Data journalisme et fact-checking : des journalistes de Sidwaya outillés

Des journalistes des Editions Sidwaya se forment, du 11 au 14 mai 2022 à Tenkodogo, au data journalisme et à la détection des fausses nouvelles.

Le DG des Editions Sidwaya, Mahamadi Tiégna : « le fact-checking prend une place de plus en plus importante dans le journalisme ».

Le fact-checking et le data journalisme n’auront plus de secret pour une vingtaine de journalistes des Editions Sidwaya. Ils se forment à ces notions, du 11 au 14 mai 2022 à Tenkodogo. « Le journalisme et ses méthodes évoluent. Nous assistons à une explosion des infox ou fausses nouvelles.

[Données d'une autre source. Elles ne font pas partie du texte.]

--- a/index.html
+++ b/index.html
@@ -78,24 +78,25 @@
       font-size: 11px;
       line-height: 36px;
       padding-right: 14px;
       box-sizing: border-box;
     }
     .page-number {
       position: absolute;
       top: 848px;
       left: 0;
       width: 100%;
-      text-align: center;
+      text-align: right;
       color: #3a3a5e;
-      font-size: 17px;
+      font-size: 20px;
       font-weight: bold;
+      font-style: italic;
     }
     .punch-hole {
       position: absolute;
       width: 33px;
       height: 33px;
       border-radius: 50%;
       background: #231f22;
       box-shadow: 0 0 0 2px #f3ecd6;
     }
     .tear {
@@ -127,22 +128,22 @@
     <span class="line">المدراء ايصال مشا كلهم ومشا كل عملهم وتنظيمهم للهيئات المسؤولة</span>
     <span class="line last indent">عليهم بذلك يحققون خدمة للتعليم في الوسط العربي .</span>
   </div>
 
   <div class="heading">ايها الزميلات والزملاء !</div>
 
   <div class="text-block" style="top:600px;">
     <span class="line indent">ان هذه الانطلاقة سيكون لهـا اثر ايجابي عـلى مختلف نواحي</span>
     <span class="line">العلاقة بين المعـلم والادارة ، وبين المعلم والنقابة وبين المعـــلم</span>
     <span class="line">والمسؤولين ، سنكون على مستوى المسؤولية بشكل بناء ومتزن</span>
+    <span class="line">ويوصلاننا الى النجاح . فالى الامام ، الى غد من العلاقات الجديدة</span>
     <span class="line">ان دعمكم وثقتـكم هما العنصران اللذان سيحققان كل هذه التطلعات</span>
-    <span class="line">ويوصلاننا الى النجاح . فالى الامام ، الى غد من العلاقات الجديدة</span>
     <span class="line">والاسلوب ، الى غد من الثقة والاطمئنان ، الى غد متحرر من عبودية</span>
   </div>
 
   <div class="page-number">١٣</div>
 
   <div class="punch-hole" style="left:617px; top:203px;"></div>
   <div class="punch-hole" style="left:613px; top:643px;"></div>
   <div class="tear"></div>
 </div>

Le fact-checking, qui est l’action de vérifier les faits, prend une place de plus en plus importante dans la pratique des métiers de l’information », a justifié le directeur général des Editions Sidwaya, Mahamadi Tiégna. Quant au data journalisme, il a indiqué qu’il a vu le jour grâce à l’évolution des outils numériques, mais aussi par l’ouverture des données publiques. Selon lui, l’objectif de cette session est de renforcer les connaissances des journalistes aux techniques de ces innovations journalistiques. L’un des formateurs, Jordan Méda de Fasocheck, a souligné que la formation a consisté à apprendre aux journalistes à vérifier l’information à travers des outils précis comme la vérification inversée d’image, la recherche avancée avec des mots-clés et des balises, à recouper les photos et les vidéos, à retrouver l’antériorité des photos et des vidéos. Il a déclaré que le data journalisme est basé sur l’analyse des données ouvertes pour en tirer l’information. Il s’est agi de leur montrer où est-ce que l’on trouve des données, des statistiques sur des sujets d’enjeux nationaux comme la santé, les infrastructures, l’économie et comment les analyser pour en révéler leur sens. « L’important de faire du fact-checking, c’est d’assainir le débat public, d’apporter du vrai dans un paysage dominé par le faux afin de permettre au lecteur de faire son opinion », a déclaré M. Méda. Le data journalisme et le fact-checking, a-t-il ajouté, sont parfois associés parce qu’il y a souvent des chiffres erronés et des méthodologies qui ne résistent pas à l’analyse.